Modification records

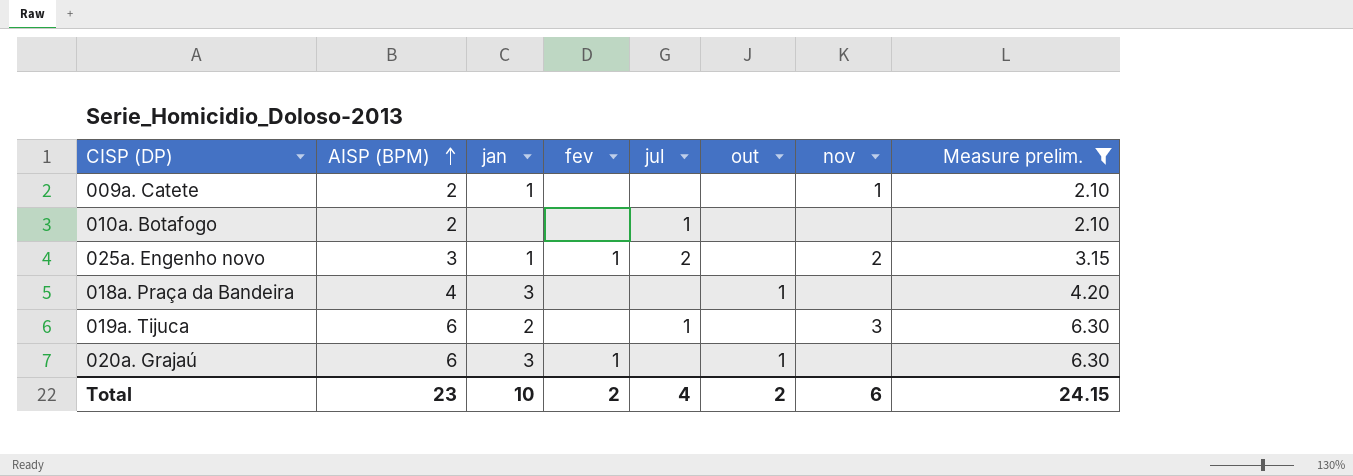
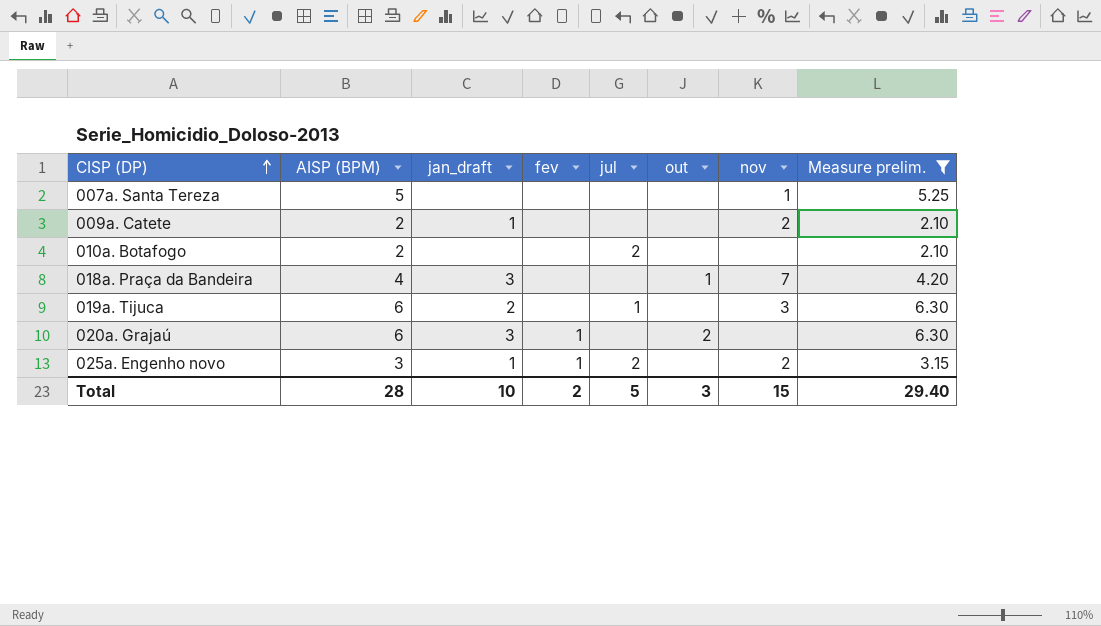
row order: AISP (BPM) ascending -> CISP (DP) ascending
column name: jan -> jan_draft
row 007a. Santa Tereza: none -> 5 | none | none | none | none | 1 | 5.25
009a. Catete | nov: 1 -> 2
010a. Botafogo | jul: 1 -> 2
018a. Praça da Bandeira | nov: none -> 7
020a. Grajaú | out: 1 -> 2
Total | AISP (BPM): 23 -> 28
Total | jul: 4 -> 5
Total | out: 2 -> 3
Total | nov: 6 -> 15
Total | Measure prelim.: 24.15 -> 29.40

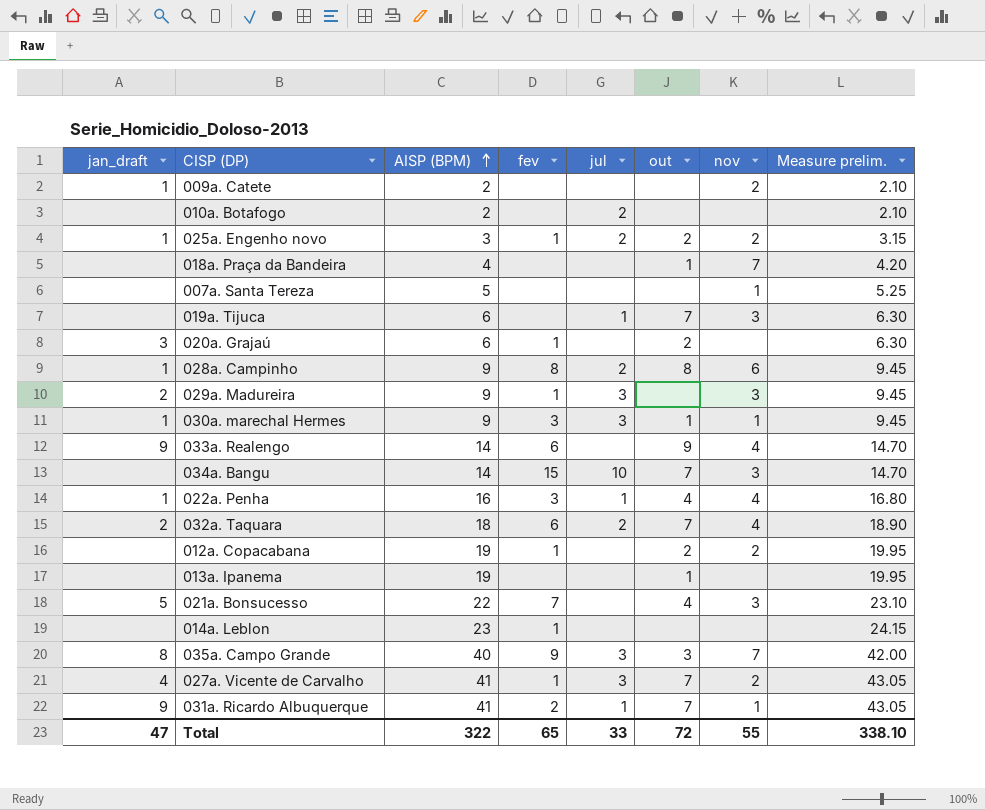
filter: Measure prelim. <= 6.30 -> none
row order: CISP (DP) ascending -> AISP (BPM) ascending
column jan_draft | position: 3 -> 1
025a. Engenho novo | out: none -> 2
018a. Praça da Bandeira | jan_draft: 3 -> none
019a. Tijuca | jan_draft: 2 -> none
019a. Tijuca | out: none -> 7
Total | jan_draft: 10 -> 47
Total | AISP (BPM): 28 -> 322
Total | fev: 2 -> 65
Total | jul: 5 -> 33
Total | out: 3 -> 72
Total | nov: 15 -> 55
Total | Measure prelim.: 29.40 -> 338.10

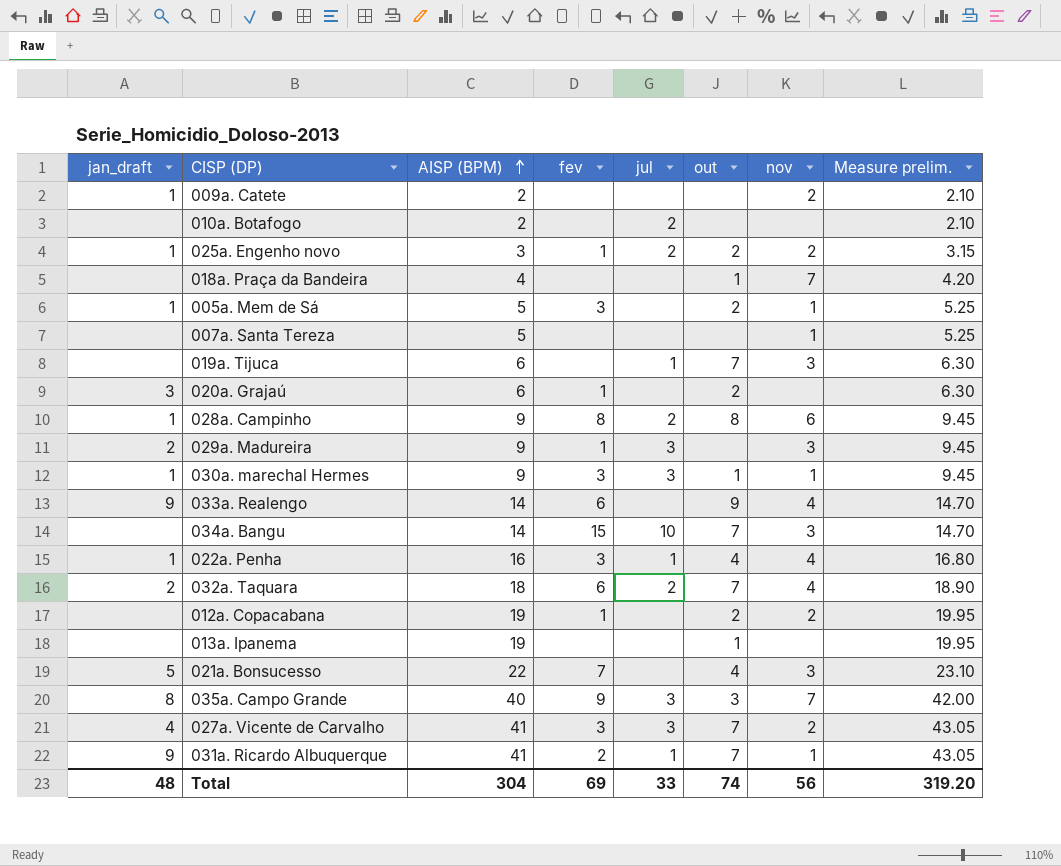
row 014a. Leblon: none | 23 | 1 | none | none | none | 24.15 -> none
row 005a. Mem de Sá: none -> 1 | 5 | 3 | none | 2 | 1 | 5.25
027a. Vicente de Carvalho | fev: 1 -> 3
Total | jan_draft: 47 -> 48
Total | AISP (BPM): 322 -> 304
Total | fev: 65 -> 69
Total | out: 72 -> 74
Total | nov: 55 -> 56
Total | Measure prelim.: 338.10 -> 319.20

Task brief:
Repeat exactly, please: transcribe each entry and leave out the pictures.

Answer space:
row order: AISP (BPM) ascending -> CISP (DP) ascending
column name: jan -> jan_draft
row 007a. Santa Tereza: none -> 5 | none | none | none | none | 1 | 5.25
009a. Catete | nov: 1 -> 2
010a. Botafogo | jul: 1 -> 2
018a. Praça da Bandeira | nov: none -> 7
020a. Grajaú | out: 1 -> 2
Total | AISP (BPM): 23 -> 28
Total | jul: 4 -> 5
Total | out: 2 -> 3
Total | nov: 6 -> 15
Total | Measure prelim.: 24.15 -> 29.40

filter: Measure prelim. <= 6.30 -> none
row order: CISP (DP) ascending -> AISP (BPM) ascending
column jan_draft | position: 3 -> 1
025a. Engenho novo | out: none -> 2
018a. Praça da Bandeira | jan_draft: 3 -> none
019a. Tijuca | jan_draft: 2 -> none
019a. Tijuca | out: none -> 7
Total | jan_draft: 10 -> 47
Total | AISP (BPM): 28 -> 322
Total | fev: 2 -> 65
Total | jul: 5 -> 33
Total | out: 3 -> 72
Total | nov: 15 -> 55
Total | Measure prelim.: 29.40 -> 338.10

row 014a. Leblon: none | 23 | 1 | none | none | none | 24.15 -> none
row 005a. Mem de Sá: none -> 1 | 5 | 3 | none | 2 | 1 | 5.25
027a. Vicente de Carvalho | fev: 1 -> 3
Total | jan_draft: 47 -> 48
Total | AISP (BPM): 322 -> 304
Total | fev: 65 -> 69
Total | out: 72 -> 74
Total | nov: 55 -> 56
Total | Measure prelim.: 338.10 -> 319.20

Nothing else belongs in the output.